Lutte contre la désertification : La Grande Muraille Verte et  SGO ont signé un protocole de 40 millions de FCFA.

La multinationale Endeavour Mining cooperation, est présente en Afrique de l’Ouest où elle est leader, notamment au Sénégal avec la mine d’or de Sabodala-Massawa, 4 mines au Burkina Faso, une mine et un projet de développement en Côte d’Ivoire. Elle produit en moyenne 45 T d’or par an.

Sur le plan social, Endeavour a une fondation appelée « la fondation Endeavour Mining » qui porte tout ce qui est projet de développement durable, les projets en terme de contribution socio-économique au niveau des pays partenaires. C’est cette fondation qui a initié et discuté avec l’Agence Sénégalaise pour la reforestation et la grande muraille verte. Cette discussion entre dans le cadre, non seulement  du projet de reforestation de l’environnement et de la biodiversité, de la création d’eco-village, des écosystèmes, mais aussi des activités de résilience et de préservation des moyens de subsistance.

Ainsi, selon Abdou Aziz Sy, le directeur général de la SGO, « ce que nous faisons ici entre en droite ligne de nos objectifs d’être des mines avec de l’énergie verte parce que nous souhaitons limiter, réduire notre empreinte carbone. C’est donc très important de pouvoir développer des projets dans le sens la de re-végétation », a-t-il souligné. Donc l’Agence panafricaine de la muraille verte avec sa composante sénégalaise et Sabadola Gold Operation ont signé à Abidjan, le Mardi 17 Mai 2022, dans le cadre de la COP, un protocole qui est composé d’un budget de 40 millions de FCFA, « pour aider donc dans la reforestation au niveau des zones cibles de la grande muraille verte et pour le Sénégal en fait notre priorité serait si possible de le faire à Kédougou » a annoncé M. SY.

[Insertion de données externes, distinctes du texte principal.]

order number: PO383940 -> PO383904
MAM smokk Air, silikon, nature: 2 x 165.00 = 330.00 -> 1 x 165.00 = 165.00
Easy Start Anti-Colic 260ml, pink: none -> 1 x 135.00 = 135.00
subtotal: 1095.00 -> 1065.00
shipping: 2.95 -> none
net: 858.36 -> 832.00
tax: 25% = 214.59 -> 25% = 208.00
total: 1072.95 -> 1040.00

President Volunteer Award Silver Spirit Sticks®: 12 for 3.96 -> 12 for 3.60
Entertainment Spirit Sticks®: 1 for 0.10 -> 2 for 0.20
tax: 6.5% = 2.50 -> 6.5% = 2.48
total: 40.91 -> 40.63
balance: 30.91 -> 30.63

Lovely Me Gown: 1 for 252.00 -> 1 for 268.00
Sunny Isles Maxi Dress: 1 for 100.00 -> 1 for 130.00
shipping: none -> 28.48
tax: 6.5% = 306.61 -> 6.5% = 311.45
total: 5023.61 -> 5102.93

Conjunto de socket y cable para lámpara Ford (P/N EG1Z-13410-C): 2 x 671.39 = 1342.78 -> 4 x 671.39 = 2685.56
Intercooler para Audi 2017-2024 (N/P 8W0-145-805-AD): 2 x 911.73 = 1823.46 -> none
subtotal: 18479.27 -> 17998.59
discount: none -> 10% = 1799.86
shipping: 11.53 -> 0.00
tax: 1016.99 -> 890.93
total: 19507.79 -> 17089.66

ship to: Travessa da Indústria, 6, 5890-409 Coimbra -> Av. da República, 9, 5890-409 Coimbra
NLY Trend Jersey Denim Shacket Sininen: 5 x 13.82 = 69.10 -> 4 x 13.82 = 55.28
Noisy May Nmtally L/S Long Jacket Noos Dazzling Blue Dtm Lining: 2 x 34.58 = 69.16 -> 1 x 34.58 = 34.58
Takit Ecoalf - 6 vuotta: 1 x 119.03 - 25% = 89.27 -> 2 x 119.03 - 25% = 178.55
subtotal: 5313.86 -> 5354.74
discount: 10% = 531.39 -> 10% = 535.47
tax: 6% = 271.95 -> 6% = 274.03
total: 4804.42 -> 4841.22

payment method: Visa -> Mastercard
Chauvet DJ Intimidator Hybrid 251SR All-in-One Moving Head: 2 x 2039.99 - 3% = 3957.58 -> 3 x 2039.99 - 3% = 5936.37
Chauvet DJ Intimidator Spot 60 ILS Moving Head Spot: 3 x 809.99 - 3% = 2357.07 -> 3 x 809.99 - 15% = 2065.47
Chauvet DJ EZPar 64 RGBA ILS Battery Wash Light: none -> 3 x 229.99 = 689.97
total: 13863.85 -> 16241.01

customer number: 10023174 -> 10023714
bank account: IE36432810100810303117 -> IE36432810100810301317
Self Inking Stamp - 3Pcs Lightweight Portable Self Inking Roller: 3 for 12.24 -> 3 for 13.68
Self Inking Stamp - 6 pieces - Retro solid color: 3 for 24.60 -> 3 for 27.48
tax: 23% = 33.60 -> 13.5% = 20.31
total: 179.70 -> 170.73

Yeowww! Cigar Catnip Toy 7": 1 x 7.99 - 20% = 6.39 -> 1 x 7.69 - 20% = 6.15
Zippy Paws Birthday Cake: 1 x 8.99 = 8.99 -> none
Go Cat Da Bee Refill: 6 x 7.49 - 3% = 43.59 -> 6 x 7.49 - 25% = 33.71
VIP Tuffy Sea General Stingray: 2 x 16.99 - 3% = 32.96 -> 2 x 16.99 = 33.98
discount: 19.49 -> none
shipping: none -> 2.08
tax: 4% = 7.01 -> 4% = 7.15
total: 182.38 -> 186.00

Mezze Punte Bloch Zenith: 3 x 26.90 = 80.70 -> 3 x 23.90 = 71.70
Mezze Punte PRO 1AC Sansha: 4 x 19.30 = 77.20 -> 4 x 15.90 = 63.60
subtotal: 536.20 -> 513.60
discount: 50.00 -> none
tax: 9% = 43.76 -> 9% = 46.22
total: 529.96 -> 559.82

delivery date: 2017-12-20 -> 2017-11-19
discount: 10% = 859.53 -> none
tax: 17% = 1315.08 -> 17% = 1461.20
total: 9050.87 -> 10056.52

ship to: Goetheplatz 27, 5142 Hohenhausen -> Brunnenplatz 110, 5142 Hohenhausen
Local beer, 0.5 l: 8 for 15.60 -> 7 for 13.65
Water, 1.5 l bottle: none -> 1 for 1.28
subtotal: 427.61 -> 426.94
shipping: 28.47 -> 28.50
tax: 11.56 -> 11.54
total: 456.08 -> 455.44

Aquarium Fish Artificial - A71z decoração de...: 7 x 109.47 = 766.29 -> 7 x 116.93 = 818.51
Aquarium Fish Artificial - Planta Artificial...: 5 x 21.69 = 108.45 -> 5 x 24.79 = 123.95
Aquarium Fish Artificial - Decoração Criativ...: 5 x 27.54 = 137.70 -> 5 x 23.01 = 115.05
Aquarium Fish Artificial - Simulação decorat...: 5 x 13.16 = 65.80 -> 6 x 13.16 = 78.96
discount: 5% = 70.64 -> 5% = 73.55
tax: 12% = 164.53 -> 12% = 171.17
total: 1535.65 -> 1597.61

Mais « en fait Kédougou ne se trouve pas dans le couloir de la grande muraille verte, qui est plus proche de nous, c’est la région de Bakél donc c’est pour cela que nous avons ciblé Bakel dans ce projet-là de 100 ha et nous allons impliquer les collectivités territoriales qui sont dans cette zone où l’on va planter des arbres pour participer à freiner l’avancée du désert avec des arbres à valeur économique et développer les communautés, et que ces arbres aient une valeur ajoutée afin que les communautés puissent elles-mêmes s’améliorer et s’approprier ces projets… », a-t-il ajouté.